» Information
####################

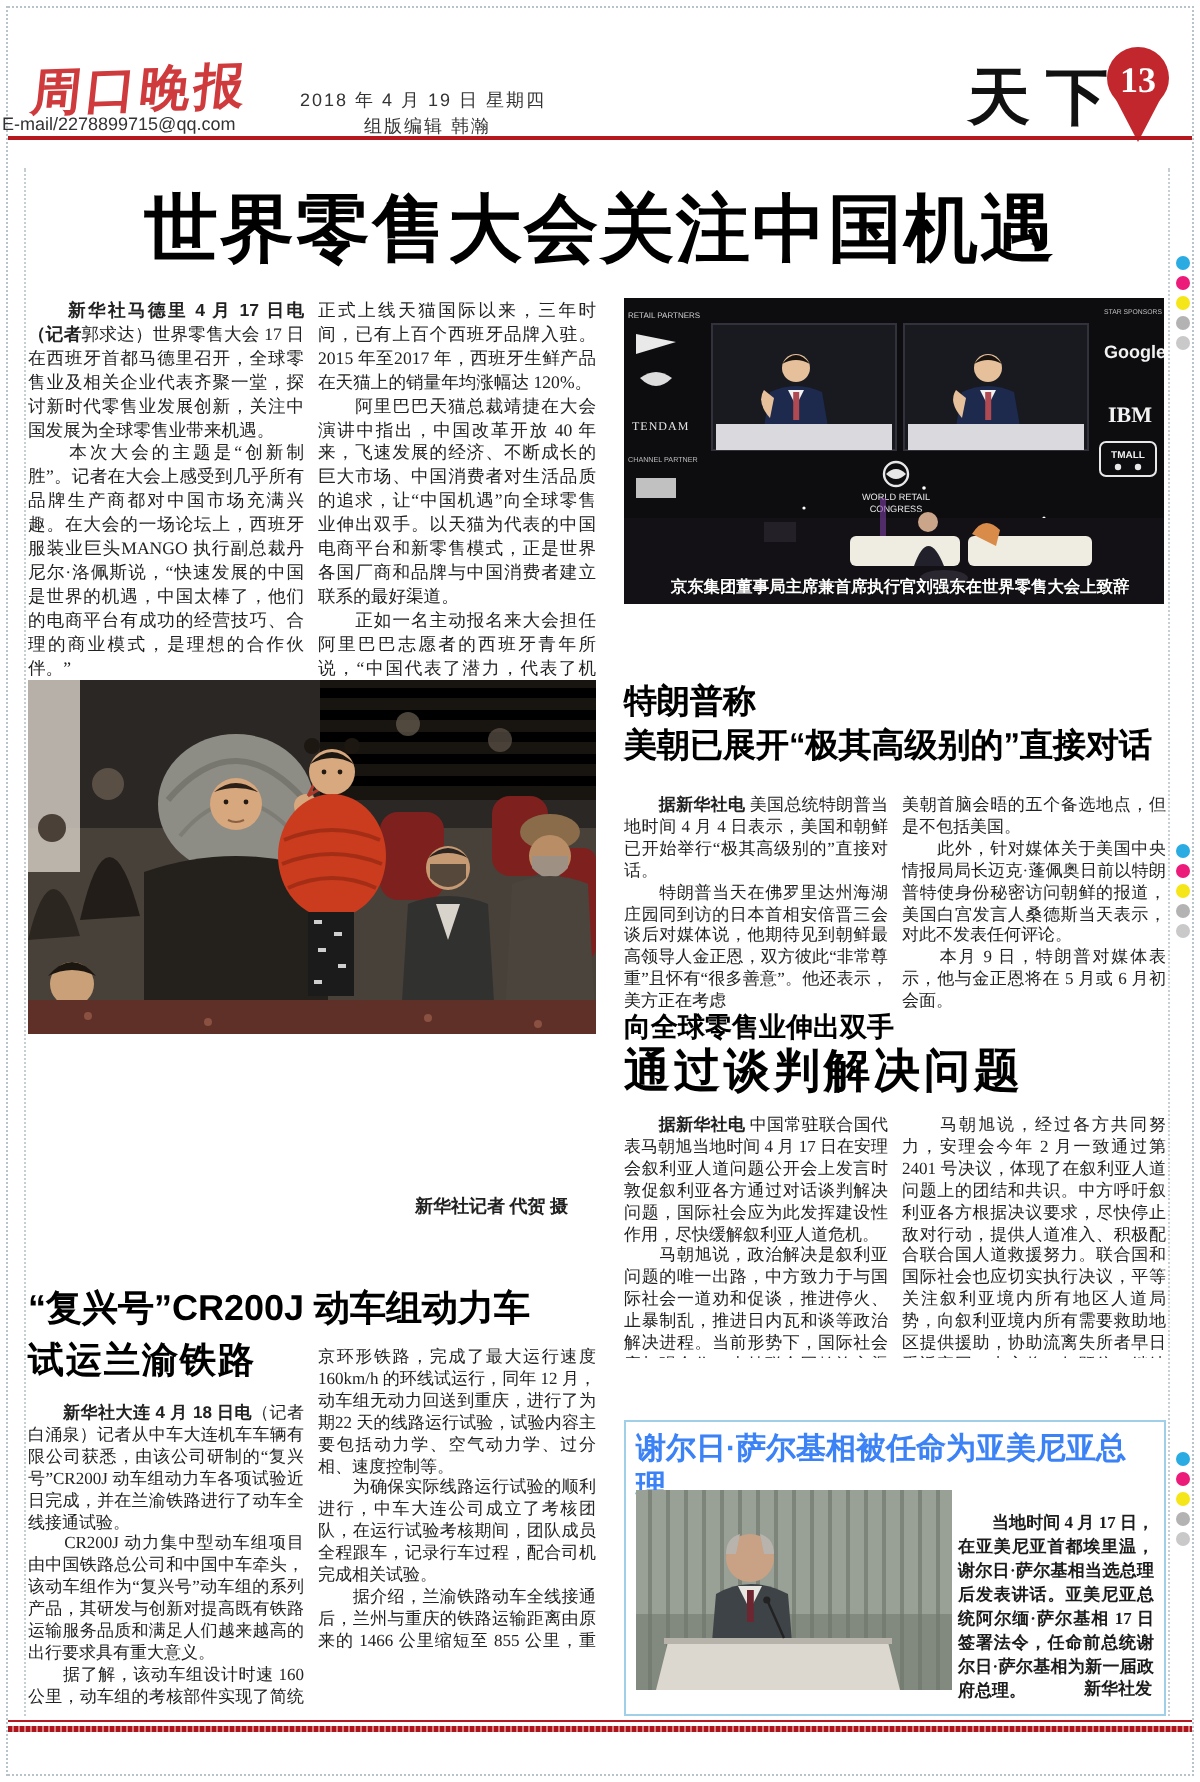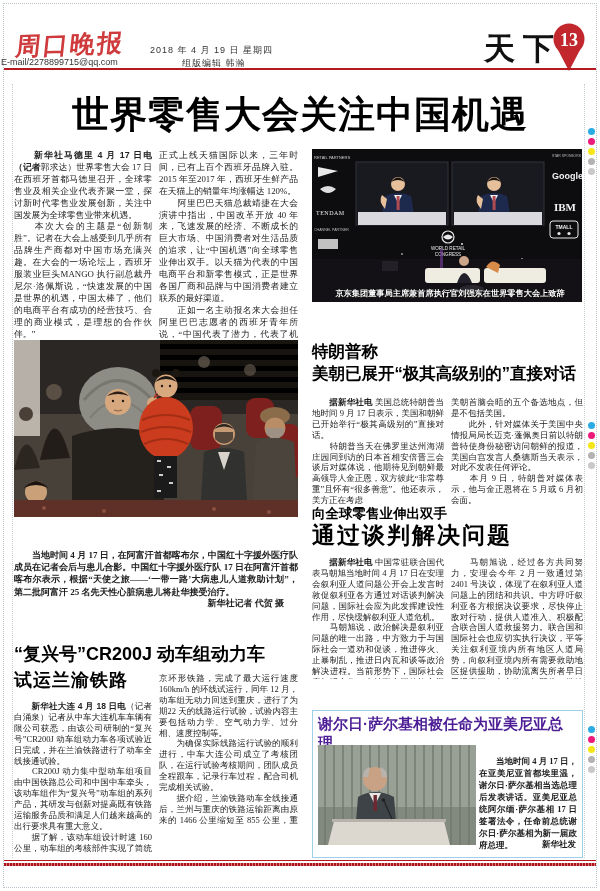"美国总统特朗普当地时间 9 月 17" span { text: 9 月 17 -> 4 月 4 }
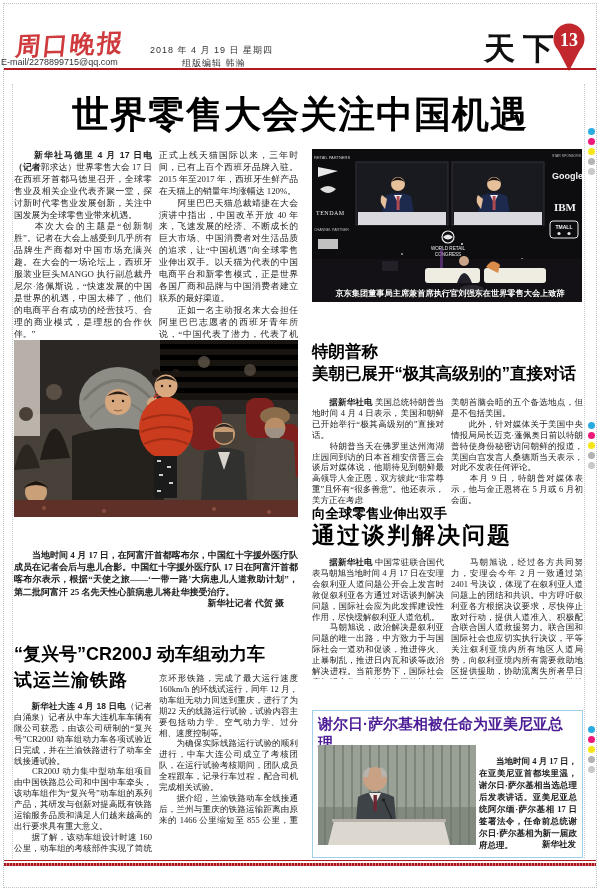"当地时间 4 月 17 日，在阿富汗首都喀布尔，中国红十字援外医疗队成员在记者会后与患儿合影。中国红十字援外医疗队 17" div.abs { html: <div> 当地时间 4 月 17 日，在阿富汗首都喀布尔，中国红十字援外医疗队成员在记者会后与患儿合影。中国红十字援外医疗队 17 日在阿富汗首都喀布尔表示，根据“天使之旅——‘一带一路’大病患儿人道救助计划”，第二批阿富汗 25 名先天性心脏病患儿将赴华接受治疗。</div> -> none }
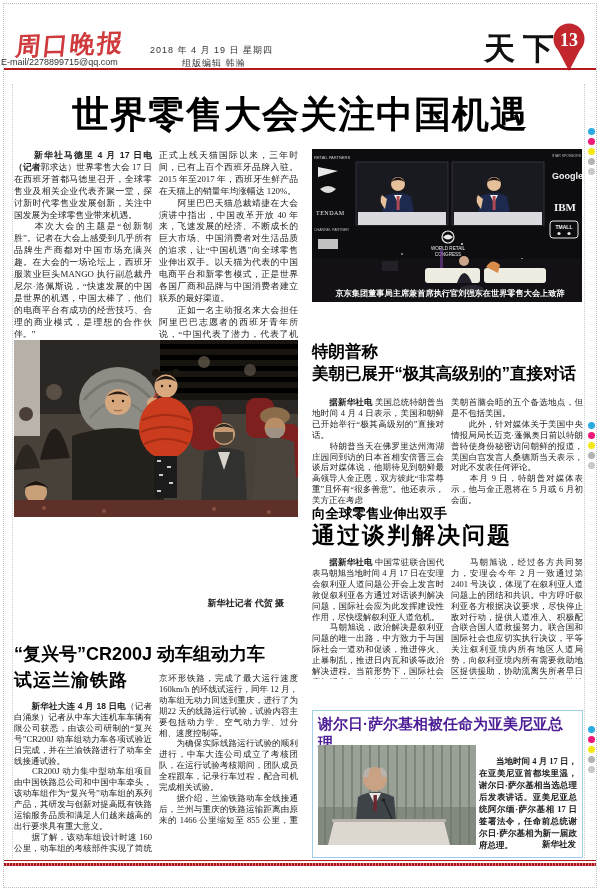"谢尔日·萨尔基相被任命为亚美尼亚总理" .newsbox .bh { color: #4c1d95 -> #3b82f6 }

####################

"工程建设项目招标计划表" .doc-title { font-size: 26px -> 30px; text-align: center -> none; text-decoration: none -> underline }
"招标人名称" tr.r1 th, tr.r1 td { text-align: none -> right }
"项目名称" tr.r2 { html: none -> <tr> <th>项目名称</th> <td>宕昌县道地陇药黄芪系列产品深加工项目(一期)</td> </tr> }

####################

» Exercise goal
Quote the data above exactly from the line with "text: 9 月 17" to the line with "html: <div> 当地时间", both ends counted, and nothing else. Pictures don't go in.

» Exercise solution
"美国总统特朗普当地时间 9 月 17" span { text: 9 月 17 -> 4 月 4 }
"当地时间 4 月 17 日，在阿富汗首都喀布尔，中国红十字援外医疗队成员在记者会后与患儿合影。中国红十字援外医疗队 17" div.abs { html: <div> 当地时间 4 月 17 日，在阿富汗首都喀布尔，中国红十字援外医疗队成员在记者会后与患儿合影。中国红十字援外医疗队 17 日在阿富汗首都喀布尔表示，根据“天使之旅——‘一带一路’大病患儿人道救助计划”，第二批阿富汗 25 名先天性心脏病患儿将赴华接受治疗。</div> -> none }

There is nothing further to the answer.